Many myths abound about the ingredients to a successful marriage. We have various wedding rituals and traditions to make sure that the marriage will work. Fortunately, recent studies have shed new light in this area. And the findings show that the secret to a happy marriage is not necessarily what our parents or grandparents may have once told us. Some data, in fact, directly contradict commonly accepted folk wisdom. Many believe that a very long engagement foretells how happy the couple will be and how long their marriage will last. Not really true. Researchers have found out that compatibility is not as important a factor in a happy marriage as how the couple actually deals with their dissimilarity. In other words, it's how they handle the problems that arise in the marriage. It's either they deal openly with difficult situations and express their feelings respectfully to each other, or they shove problems under the rug.
The idea that people with similar personality traits will have a better marriage has, for many years, been the subject of study. It was believed that if individuals shared the same traits such as "easygoing" or "stubborn" they would get along better as a couple. However, no clear relationship between personality traits and happy marriages was ever found. In fact, the whole notion of "personality traits" has come to be questioned, since people tend to change or develop new traits within the marriage.
One factor that has been found quite indicative of marital success is how well the couple communicated before the marriage. Good communication is one of the cornerstones of a good relationship. The ability to communicate is crucial in working through any problems that may arise during the course of the union. Happily married couples seem to develop their own private language.
Researchers have found that spouses in happy marriages had devised a nonverbal communication line between each other. But husbands in distressed marriages were found to be as poor in understanding clues from their wives as were strangers. The same was also true for more subtle feelings. Wives in happy marriages were aware of stress in their husbands even when it was not readily apparent to others. And unhappy couples tended to be oblivious to the hostility of their spouses although other people around noted it.
One significant factor in marital happiness is the degree of the partners' responsiveness to each other. Researchers on marital relationships have noted that being responsive in sharing the events of the day with one's spouse identified happy couples from unhappy ones. The friendship built up through such day-to-day exchanges appears to make couples willing to go through the difficulties of repairing their relationship when it becomes strained.

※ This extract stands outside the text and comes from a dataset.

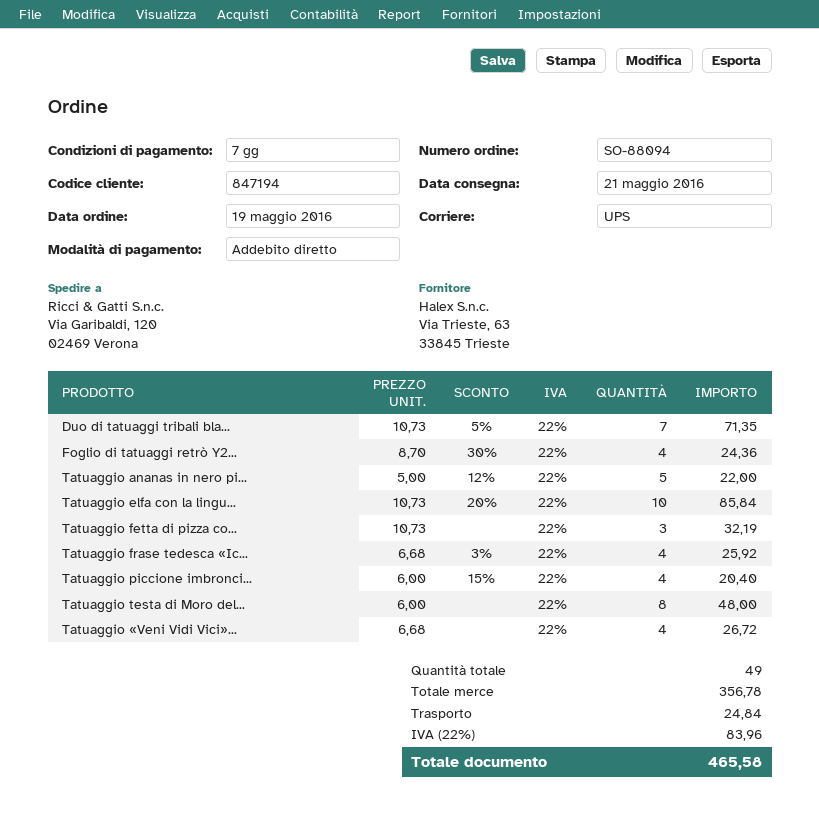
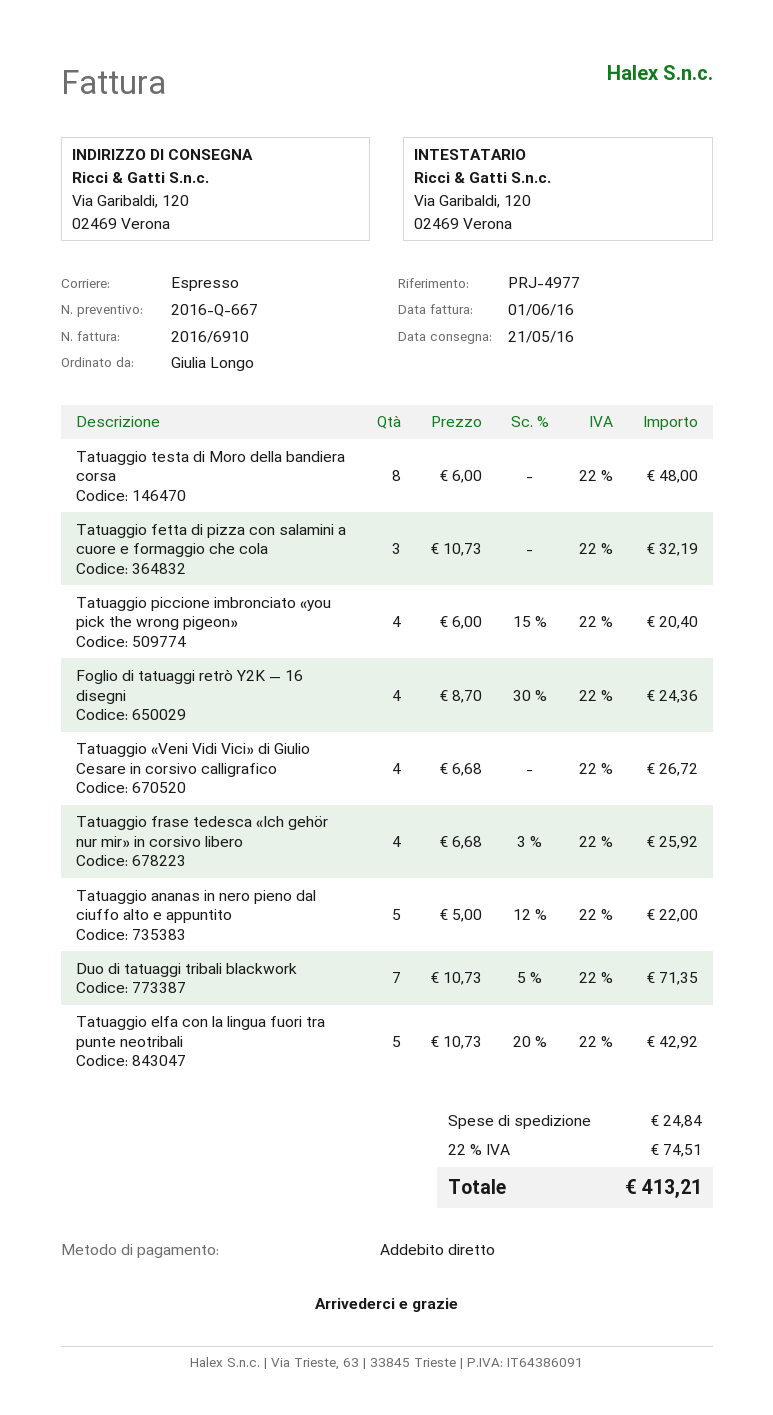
shipping method: UPS -> express
Tatuaggio elfa con la lingu...: 10 x 10.73 - 20% = 85.84 -> 5 x 10.73 - 20% = 42.92
tax: 22% = 83.96 -> 22% = 74.51
total: 465.58 -> 413.21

Now, finally, the question: Is frequency of sexual activity an ingredient to a happy marriage? Believe it or not, studies - some dating back to the 1930s - have shown little or no relationship at all between frequency of engaging in sex and marital satisfaction. Among happily married couples in one study, frequency ranged from less than once a month to daily. But the great majority seemed to attribute marital happiness to other things than sex.
In the same study, one-third of the men and two-thirds of the women reported a sexual problem such as inability to relax or simply a lack of interest in sexual activity. Yet despite the fact that these couples reported being unhappy with their sex lives, they still felt their marriages were happy ones. So what then is the secret to a happy marriage? There's a simple formula, so simple that you may doubt its efficacy. But it has been distilled from the revelations of hundreds of happily married couples. It's the triple C: caring, concern, communication. If you genuinely care for and are concerned about your spouse, and can communicate this, there is no reason whatsoever why you will not be happy together.